My great auntie lived in this tiny and beautiful ground floor flat on Castréninkatu here in Helsinki (don't worry, it's a perfectly good street name) until her death in early 1991. I took the tram past her street today and I could feel her flat superimposed upon the whole street as I passed - her beautiful and interesting stuff (the stained-glass thing in blue she had in her window, the silvery lizard climbing up the wall, the Grecian head on the other wall, the mirror kaleidoscope she brought back from Greenwich Village on her trip there in 1968, the way her lamp looked like when viewed through it, the alcove she slept in just big enough to house her brass-knobbed bed and the bookcase I inherited from her, the light curtains she always kept drawn because she was on ground level, blah, blah…blah…) - well, yes, anyway, it was all there, superimposed on the snowy street.

I wish I could remember what exactly it is I remember about Bethnal Green Road...because I remember the road and know there is something there that I should remember, too, but buggered if I can remember what that thing to remember is (trying to win the "how many "remembers" in one sentence" competition here). Or maybe it is that your Bethnal Green Road memory is superimposing itself upon my memory, so that I almost have it too?
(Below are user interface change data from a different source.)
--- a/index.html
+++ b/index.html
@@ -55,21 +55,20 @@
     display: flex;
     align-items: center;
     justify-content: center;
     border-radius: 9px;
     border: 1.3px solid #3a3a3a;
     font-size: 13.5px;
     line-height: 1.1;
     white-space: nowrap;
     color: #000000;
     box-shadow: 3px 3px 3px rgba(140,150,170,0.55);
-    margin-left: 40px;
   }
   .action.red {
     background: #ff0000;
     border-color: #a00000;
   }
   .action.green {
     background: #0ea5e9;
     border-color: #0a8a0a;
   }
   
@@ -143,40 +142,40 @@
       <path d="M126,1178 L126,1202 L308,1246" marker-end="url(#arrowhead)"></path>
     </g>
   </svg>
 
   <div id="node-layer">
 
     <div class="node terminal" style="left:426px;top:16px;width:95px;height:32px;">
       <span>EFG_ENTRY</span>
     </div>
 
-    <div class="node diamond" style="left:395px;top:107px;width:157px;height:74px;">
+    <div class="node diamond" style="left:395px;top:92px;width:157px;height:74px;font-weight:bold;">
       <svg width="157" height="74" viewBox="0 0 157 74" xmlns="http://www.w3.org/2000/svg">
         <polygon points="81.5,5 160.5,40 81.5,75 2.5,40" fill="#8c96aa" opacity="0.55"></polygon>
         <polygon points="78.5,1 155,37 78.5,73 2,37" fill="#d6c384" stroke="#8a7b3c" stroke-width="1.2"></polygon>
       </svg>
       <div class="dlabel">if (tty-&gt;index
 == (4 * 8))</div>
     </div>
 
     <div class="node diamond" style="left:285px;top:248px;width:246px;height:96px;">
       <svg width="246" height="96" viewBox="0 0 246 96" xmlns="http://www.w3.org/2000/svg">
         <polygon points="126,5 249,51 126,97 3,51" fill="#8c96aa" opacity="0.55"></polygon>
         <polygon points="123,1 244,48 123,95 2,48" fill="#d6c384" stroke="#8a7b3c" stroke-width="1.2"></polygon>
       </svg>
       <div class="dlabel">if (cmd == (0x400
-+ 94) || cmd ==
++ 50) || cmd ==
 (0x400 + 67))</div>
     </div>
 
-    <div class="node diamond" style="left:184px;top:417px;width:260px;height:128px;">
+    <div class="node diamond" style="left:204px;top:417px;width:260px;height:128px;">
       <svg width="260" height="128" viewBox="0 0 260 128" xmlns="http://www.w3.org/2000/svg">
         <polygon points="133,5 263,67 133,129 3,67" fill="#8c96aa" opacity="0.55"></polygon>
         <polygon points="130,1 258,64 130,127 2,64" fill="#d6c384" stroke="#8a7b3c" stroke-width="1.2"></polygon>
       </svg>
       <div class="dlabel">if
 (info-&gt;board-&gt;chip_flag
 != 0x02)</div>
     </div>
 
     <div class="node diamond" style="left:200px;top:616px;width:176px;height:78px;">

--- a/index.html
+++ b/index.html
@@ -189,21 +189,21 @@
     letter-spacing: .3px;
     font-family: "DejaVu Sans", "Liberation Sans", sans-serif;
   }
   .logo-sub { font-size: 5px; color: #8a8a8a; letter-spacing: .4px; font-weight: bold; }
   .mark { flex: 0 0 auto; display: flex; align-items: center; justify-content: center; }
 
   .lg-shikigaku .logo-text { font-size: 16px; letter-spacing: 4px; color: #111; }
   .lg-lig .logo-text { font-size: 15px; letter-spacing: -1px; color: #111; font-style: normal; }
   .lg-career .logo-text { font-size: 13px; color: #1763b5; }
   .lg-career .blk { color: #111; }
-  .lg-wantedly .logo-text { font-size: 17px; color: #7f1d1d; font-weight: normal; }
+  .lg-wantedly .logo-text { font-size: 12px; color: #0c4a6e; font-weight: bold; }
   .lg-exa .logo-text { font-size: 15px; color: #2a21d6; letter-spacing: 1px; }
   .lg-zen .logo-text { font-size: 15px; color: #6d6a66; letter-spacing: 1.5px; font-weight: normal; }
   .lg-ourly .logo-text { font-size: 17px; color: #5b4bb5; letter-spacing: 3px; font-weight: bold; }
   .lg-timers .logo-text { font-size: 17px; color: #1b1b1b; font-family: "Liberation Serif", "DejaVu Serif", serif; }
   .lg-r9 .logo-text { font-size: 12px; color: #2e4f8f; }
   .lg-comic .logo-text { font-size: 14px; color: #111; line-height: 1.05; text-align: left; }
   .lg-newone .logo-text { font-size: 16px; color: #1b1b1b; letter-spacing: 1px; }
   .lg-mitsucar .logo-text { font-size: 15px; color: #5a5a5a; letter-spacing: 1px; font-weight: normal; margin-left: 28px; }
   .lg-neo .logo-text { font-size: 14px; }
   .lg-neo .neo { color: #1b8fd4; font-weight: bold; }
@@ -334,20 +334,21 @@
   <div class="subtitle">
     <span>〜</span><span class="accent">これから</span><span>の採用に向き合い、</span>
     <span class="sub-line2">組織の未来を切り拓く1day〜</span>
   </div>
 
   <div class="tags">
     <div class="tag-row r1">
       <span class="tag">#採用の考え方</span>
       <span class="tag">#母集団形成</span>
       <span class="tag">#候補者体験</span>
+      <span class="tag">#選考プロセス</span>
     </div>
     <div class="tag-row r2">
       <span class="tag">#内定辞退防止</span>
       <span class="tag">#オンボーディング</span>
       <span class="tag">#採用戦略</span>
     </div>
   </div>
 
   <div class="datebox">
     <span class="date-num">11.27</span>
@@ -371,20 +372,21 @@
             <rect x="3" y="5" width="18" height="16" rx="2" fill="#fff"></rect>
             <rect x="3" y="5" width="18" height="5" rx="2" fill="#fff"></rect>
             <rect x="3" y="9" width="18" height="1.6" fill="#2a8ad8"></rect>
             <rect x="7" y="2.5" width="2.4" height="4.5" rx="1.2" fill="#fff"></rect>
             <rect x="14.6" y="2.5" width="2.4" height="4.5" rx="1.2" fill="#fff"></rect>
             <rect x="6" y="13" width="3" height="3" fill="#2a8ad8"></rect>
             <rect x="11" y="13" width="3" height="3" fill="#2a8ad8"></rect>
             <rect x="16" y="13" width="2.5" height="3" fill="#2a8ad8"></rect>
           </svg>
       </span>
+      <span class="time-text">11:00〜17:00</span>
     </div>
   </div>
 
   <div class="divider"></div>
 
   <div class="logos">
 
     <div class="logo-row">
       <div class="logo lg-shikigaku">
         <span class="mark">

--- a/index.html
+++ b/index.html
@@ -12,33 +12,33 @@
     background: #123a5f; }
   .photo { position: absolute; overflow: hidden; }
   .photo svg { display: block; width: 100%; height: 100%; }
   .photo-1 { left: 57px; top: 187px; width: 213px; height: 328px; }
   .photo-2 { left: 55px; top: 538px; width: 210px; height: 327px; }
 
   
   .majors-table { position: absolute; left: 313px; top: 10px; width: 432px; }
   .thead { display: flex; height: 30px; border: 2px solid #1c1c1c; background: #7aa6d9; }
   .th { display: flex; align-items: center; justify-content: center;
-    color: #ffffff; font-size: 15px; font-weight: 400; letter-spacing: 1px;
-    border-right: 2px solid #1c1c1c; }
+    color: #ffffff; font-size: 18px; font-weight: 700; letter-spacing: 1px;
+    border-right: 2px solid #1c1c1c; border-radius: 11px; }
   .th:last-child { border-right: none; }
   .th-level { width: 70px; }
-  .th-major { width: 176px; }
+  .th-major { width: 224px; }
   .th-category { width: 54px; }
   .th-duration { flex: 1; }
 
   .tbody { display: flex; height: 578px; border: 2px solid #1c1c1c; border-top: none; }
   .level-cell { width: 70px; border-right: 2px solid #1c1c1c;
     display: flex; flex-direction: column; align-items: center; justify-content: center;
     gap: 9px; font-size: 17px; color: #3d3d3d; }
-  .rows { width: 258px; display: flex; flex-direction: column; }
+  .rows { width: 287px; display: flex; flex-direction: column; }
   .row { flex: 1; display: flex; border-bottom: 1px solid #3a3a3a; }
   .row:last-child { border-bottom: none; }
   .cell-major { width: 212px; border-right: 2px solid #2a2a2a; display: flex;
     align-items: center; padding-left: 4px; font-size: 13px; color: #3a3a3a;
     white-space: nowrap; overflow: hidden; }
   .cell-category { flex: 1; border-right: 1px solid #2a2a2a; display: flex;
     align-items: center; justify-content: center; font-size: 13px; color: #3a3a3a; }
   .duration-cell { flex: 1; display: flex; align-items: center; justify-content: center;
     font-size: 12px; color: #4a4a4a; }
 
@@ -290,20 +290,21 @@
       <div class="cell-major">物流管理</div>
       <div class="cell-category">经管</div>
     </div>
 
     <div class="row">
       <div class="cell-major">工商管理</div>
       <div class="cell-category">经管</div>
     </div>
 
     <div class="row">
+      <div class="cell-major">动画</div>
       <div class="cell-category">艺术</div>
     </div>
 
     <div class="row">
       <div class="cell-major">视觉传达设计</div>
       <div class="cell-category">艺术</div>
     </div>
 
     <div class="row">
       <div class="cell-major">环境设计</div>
(And PS, please don't worry - "Jyväskylä" is a perfectly good name for a smallish city, okay? Just in case you fancy a visit, I have enclosed a Wikitravel link for you.)

Reading the Signs said...

Bethnal Green Road is very long. I was at the Shoreditch end, near Brick Lane, which has completely changed. Mr. Signs and I went there when we were courting - it was rockanroll cheap then. I lived near the other end, off the Roman Road, where there was a lovely corner shop called Grocer Jack (remember that?) - and Friends of the Western Buddhist Order. Us melancholics (by which I don't necessarily mean you, but feel free to be included if the cap fits) do tend to live with one foot and a half in the past.

Robot-screening applies here too, it seems.

Failed the first one - will try again.

Montag said...

I was gaping out of a window in the Eliel and I could have sworn I saw you. You vanished in a cloud of cigarette smoke. Strange.

Anna MR said...

Montag - hei.

Oh Eliel, and what they have done to it. It is a crying shame, whilst I full-well know I'm not in any way original in saying this.

But what-what? You were there? You must have seen me before I entered, for verily I wrote the post in the Eliel and then posted it on the train - and once I'd left the Eliel (in a cloud of red-wine vapour), I could no longer smoke - because they don't allow it inside the railway station. But wait. Maybe I in fact did nip outside for a quick ciggie, before boarding my train? That sounds very like me, and consequently, I see how all this is possible.